Но ведь это ненормально, не так ли? Он не для того пришел в этот мир, чтобы идти по пути, намеченному его отцом. Что не получилось, то не получилось, и неважно, что отец об этом думает. Если из него не получится солиста, он все равно может играть в оркестре или получит другую профессию, а музыкой будет заниматься на досуге, например, в камерном ансамбле. Все это он снова и снова повторял про себя, устремив взгляд на полную луну на ночном небе, освещающую верхушки елок, безмолвной стражей стоящих вокруг дома, но страх все равно не проходил, а становился все глубже, все мучительнее. Страх такой ужасный, как будто Вольфганг был заколдован с колыбели, что если он не станет великим виолончелистом, то умрет.

Его виолончель стояла в углу, тускло мерцая в лунном свете, четыре струны светились на грифе, как четыре серебряных паутинки.
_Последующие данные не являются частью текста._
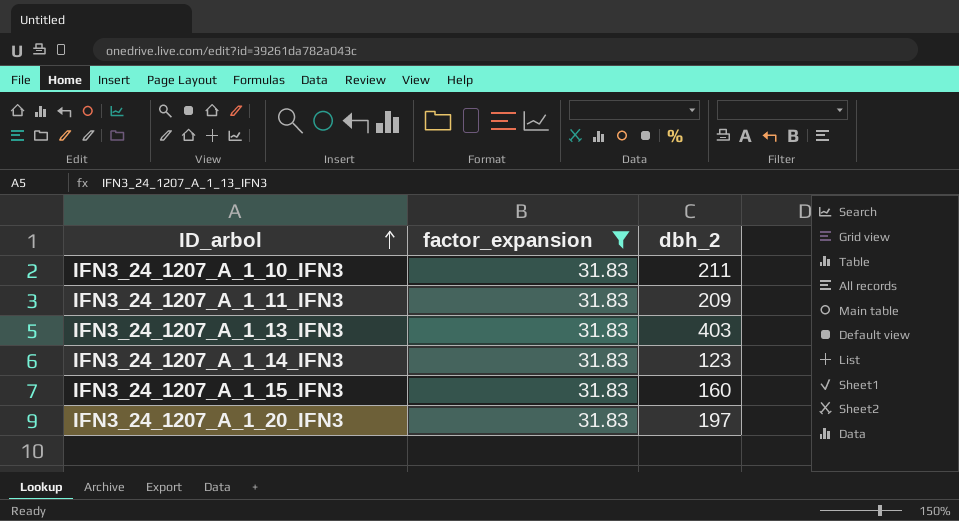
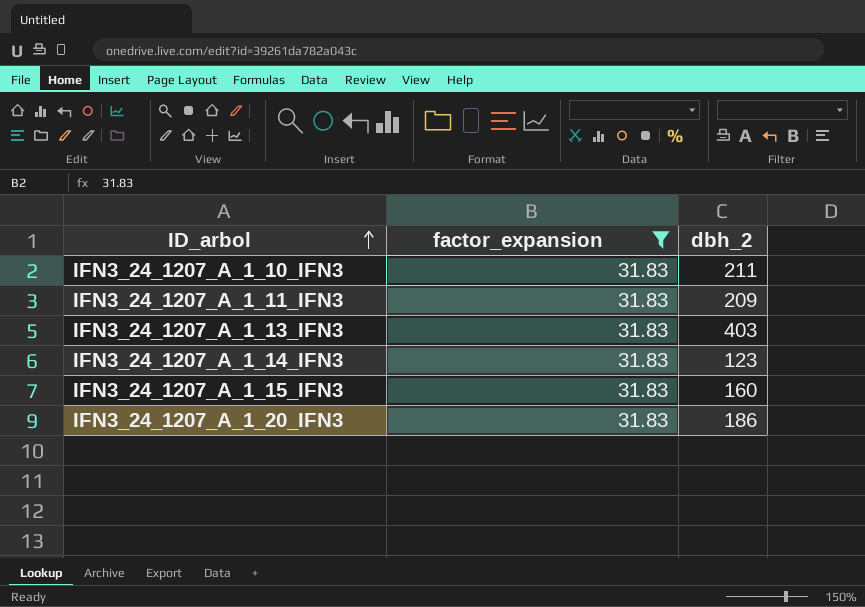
IFN3_24_1207_A_1_20_IFN3 | dbh_2: 197 -> 186

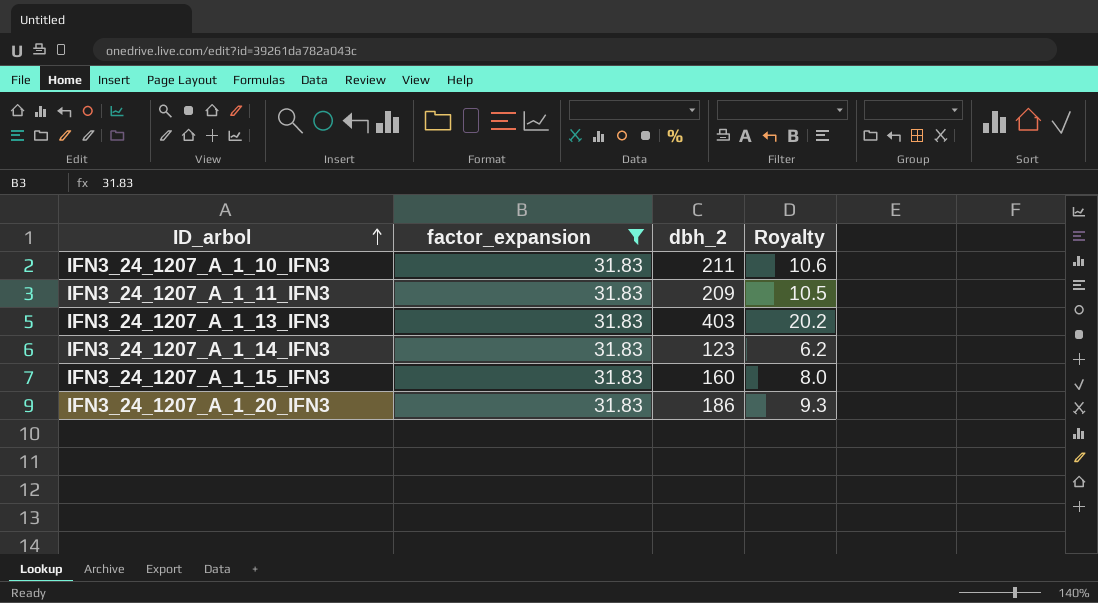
column Royalty | formula: none -> [dbh_2] * 0.05

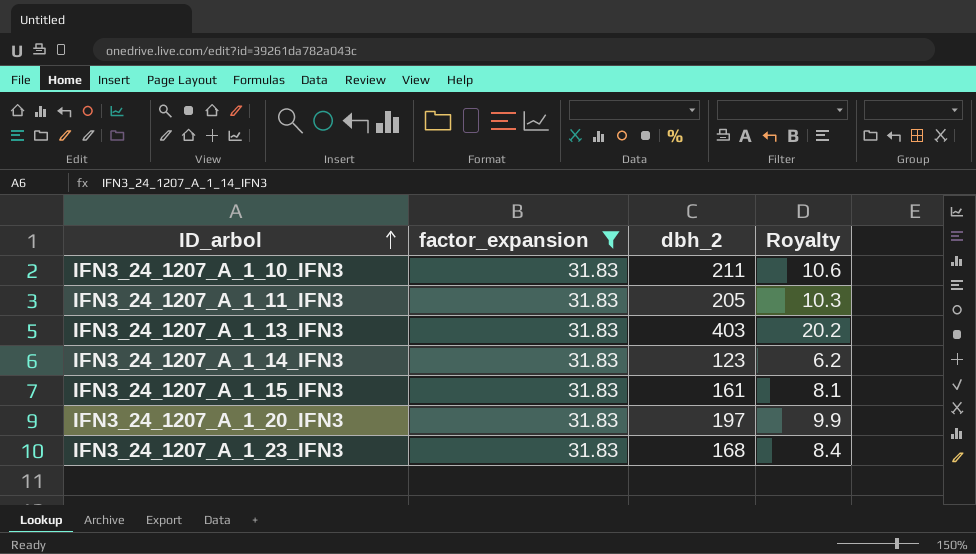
IFN3_24_1207_A_1_11_IFN3 | dbh_2: 209 -> 205
IFN3_24_1207_A_1_11_IFN3 | Royalty: 10.5 -> 10.3
IFN3_24_1207_A_1_15_IFN3 | dbh_2: 160 -> 161
IFN3_24_1207_A_1_15_IFN3 | Royalty: 8.0 -> 8.1
IFN3_24_1207_A_1_20_IFN3 | dbh_2: 186 -> 197
IFN3_24_1207_A_1_20_IFN3 | Royalty: 9.3 -> 9.9
row IFN3_24_1207_A_1_23_IFN3: none -> 31.83 | 168 | 8.4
Дрожа от решимости, Вольфганг обещал себе заниматься еще больше, играть, пока не протрет пальцы до крови. Только так он сможет справиться с бесом, вселившимся в него. С такими мыслями он заснул и видел во сне нотные ключи и расстановку пальцев.
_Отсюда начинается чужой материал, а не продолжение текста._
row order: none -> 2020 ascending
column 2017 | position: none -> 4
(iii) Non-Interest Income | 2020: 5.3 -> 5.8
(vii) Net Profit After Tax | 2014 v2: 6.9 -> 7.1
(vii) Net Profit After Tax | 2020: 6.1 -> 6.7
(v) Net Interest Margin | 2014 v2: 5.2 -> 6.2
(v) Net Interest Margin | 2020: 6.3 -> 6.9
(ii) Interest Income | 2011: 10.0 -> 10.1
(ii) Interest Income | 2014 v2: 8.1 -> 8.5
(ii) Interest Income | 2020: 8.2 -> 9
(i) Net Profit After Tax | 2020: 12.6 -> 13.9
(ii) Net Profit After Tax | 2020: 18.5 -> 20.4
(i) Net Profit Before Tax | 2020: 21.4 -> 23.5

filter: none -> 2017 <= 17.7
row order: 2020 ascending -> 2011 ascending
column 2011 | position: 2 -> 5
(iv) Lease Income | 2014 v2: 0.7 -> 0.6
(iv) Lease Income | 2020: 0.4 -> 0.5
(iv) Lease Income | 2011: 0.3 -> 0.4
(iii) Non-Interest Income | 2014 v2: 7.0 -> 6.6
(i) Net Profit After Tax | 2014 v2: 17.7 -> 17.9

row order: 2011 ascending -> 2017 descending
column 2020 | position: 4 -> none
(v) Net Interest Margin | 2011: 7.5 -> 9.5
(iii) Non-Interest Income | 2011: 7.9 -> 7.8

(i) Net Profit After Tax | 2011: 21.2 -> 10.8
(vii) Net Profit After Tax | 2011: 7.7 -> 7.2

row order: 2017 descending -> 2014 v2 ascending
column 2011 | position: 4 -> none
Поздно ночью журналист и детектив встретились снова, на этот раз в кафе, в котором на всю громкость играла музыка и можно было разговаривать, не опасаясь быть услышанными. Детектив принес с собой три коричневых конверта, и, пока подавали напитки, он прикрыл их ладонями.

– Не часто увидишь на улице этого парня, – сказал он, подвигая через стол первый конверт; по дороге домой, на школьном дворе и на спортплощадке. – По два отпечатка с каждой фотографии, как вы и хотели.

Журналист только взглянул на конверт, не доставая из него фотографий, и кивнул:

– Остальные двое? Родители? Следующий конверт тоньше, чем предыдущий:

– Доктор Ричард Ведеберг, главный врач онкологической клиники. Одна из трех клиник больницы Хоенвальд, остальные две занимаются болезнями легких и косметическими операциями. Хорошенько он там зарабатывает, – добавил он безразличным тоном.

– Могу себе представить, – кивнул журналист. На этот раз он вынул и просмотрел фотографии. Они были сделаны на парковке и у главного входа в клинику.

– И его жена, в парикмахерской и в магазине. Судя по всему, подруг у нее нет.

Детектив протянул через стол третий конверт.

– Счет я вложил туда же.

Журналист спрятал конверт, не открывая его.

– Хорошо. Большое спасибо. Сейчас это все но, может быть, ваши услуги мне еще понадобятся, – сказал он.

– Всегда готов, – ответил его собеседник а исчез. Через некоторое время никто в кафе не смог бы припомнить, что он там был.